3.  Reverse engineering: Perfectly legal under most regimes if you didn’t cheat to get the product. The statute needs to say this cleanly; otherwise we’ll have innovation-killing ambiguity.

4.  Startups vs. big buyers: Many Indian startups hand over architecture docs to win enterprise deals. A statute helps, but operational hygiene still rules: access logs, clean room practices, “need-to-know” sharing, and vendor governance. (Practice guidance reflects this emphasis.)

What to do today (before the law lands)

·    Classify your crown jewels. If you can’t list your trade secrets in plain English, you can’t protect them. Tag owners, access levels, and why each item is secret. (Best practice synthesized from practitioner guides.)

·    Upgrade contracts and processes. Modern NDAs with audit rights, strong IP clauses in employment and vendor agreements, and exit checklists for departing staff.

·    Prove “reasonable measures.” Access controls, DLP, encryption, clean desks, and documented training. Courts everywhere ask: “Did you treat it like a secret?” Have receipts.
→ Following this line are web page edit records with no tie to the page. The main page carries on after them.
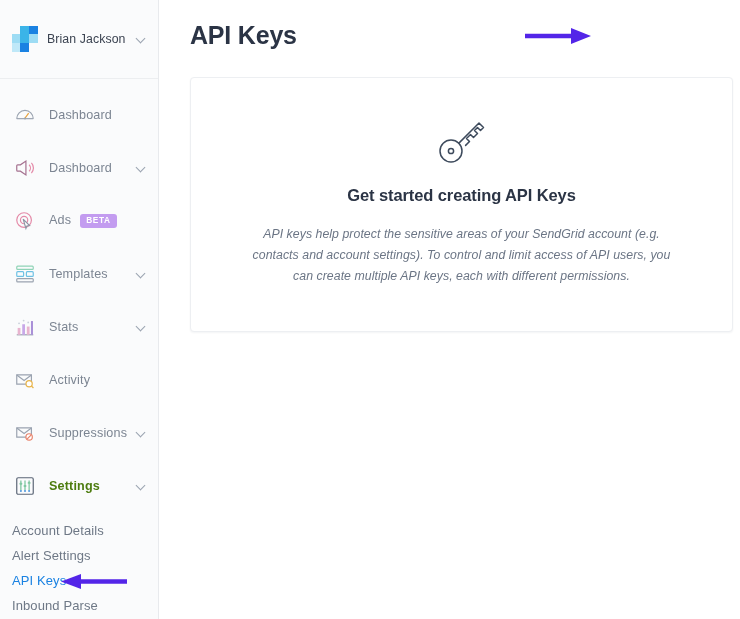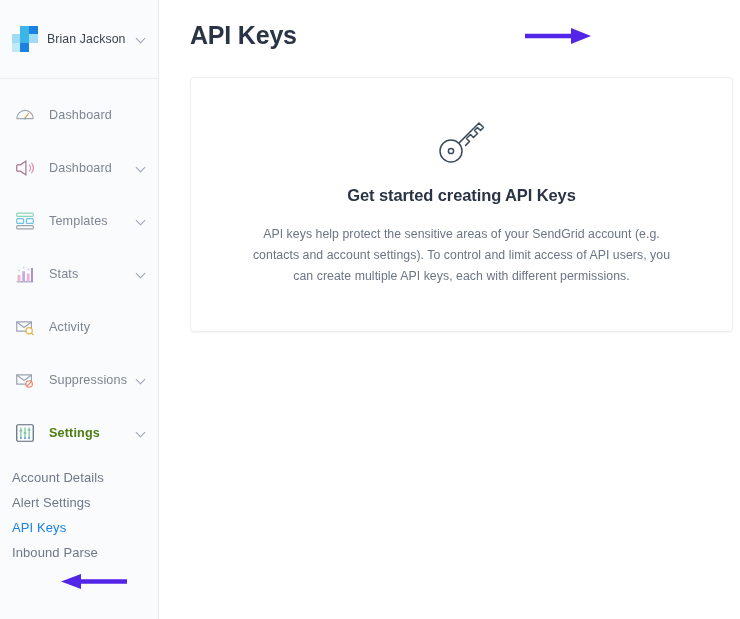--- a/index.html
+++ b/index.html
@@ -267,6 +267,18 @@
         <span class="chev"></span>
       </div>
 
+      <div class="nav-item">
+        <span class="nav-icon">
+          <svg width="22" height="22" viewBox="0 0 24 24" fill="none" stroke="#e48aa8" stroke-width="1.3">
+            <circle cx="11" cy="11" r="8"></circle>
+            <circle cx="11" cy="11" r="4"></circle>
+            <path d="M10 10l7 7-3 .4-1 2.6-3-10z" fill="#ffffff" stroke="#8d96a4"></path>
+          </svg>
+        </span>
+        <span class="nav-label">
+          <span>Ads</span><span class="beta-badge">BETA</span>
+        </span>
+      </div>
 
       <div class="nav-item">
         <span class="nav-icon">

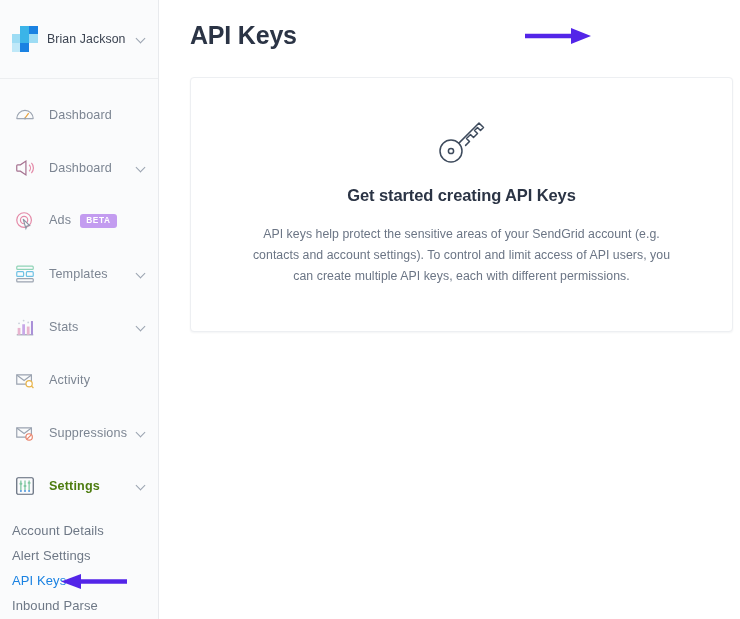--- a/index.html
+++ b/index.html
@@ -213,6 +213,7 @@
     line-height: 21px;
     color: #6b7585;
     letter-spacing: .05px;
+    font-style: italic;
   }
·    Decide patent vs. secret. If your edge can be discovered via public product use, patents might be safer. If it’s a process no one sees, a trade secret can be smarter. The coming statute will raise the odds that choice actually pays off.

The bottom line

India’s push for a dedicated trade secrets law is overdue and welcome. The direction of travel is clear—from common-law patchwork to a statute with modern definitions, focused forums, and balanced exceptions. The only open question is execution: whether the final text protects builders without smothering talent mobility and legitimate reverse engineering. Get that balance right, and you’ll see more founders choosing to build—and keep building—here.